[Records to use]

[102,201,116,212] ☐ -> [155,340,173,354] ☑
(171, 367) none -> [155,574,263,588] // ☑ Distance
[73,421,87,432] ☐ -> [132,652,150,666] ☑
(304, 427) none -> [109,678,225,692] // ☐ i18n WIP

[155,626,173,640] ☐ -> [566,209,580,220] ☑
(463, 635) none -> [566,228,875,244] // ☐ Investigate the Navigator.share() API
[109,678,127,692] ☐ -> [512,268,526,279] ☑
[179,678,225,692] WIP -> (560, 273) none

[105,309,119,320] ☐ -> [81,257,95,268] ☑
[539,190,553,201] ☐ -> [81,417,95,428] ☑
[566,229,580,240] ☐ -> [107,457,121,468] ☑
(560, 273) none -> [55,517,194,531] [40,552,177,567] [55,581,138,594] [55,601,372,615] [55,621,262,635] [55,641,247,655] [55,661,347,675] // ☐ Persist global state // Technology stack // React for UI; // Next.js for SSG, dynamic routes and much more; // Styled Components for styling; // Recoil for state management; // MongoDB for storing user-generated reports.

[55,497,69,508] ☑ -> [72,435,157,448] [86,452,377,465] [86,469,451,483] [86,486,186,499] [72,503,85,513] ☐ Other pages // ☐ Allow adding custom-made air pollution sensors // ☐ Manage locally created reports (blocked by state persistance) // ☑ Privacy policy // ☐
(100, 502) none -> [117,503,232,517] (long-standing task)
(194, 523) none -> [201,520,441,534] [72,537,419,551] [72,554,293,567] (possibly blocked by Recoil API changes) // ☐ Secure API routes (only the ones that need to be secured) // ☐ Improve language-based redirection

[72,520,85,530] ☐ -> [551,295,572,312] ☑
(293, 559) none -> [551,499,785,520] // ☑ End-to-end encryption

[/Records to use]
[Records to use]

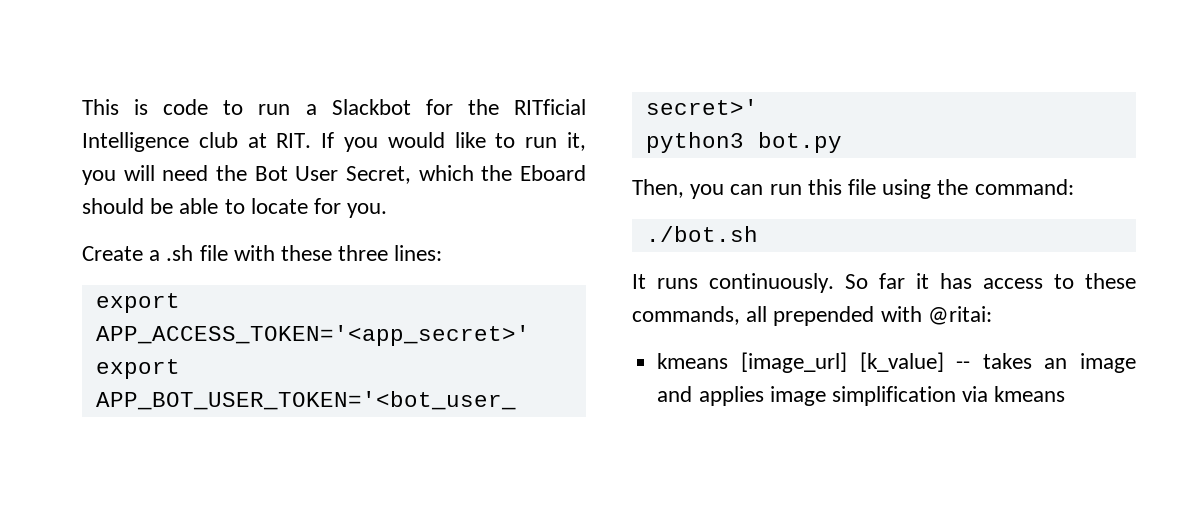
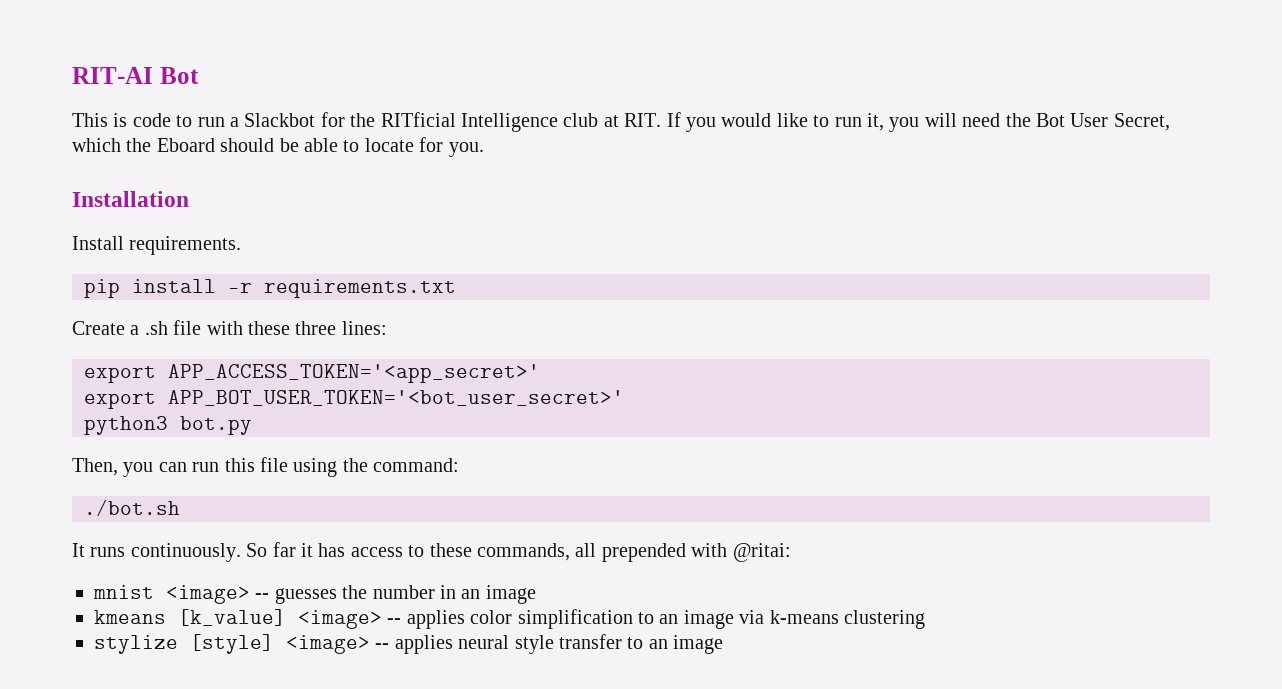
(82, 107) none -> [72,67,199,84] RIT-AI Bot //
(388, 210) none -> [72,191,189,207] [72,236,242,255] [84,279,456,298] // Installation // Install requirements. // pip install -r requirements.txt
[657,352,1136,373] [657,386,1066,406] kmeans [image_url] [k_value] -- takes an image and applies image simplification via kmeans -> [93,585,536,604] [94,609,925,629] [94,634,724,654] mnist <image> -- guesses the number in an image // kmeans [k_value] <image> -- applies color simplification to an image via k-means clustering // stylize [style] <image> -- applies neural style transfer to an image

[/Records to use]

The problem:
Only the number is needed here: how many lines of the records contain "state"?

Result for this task:
2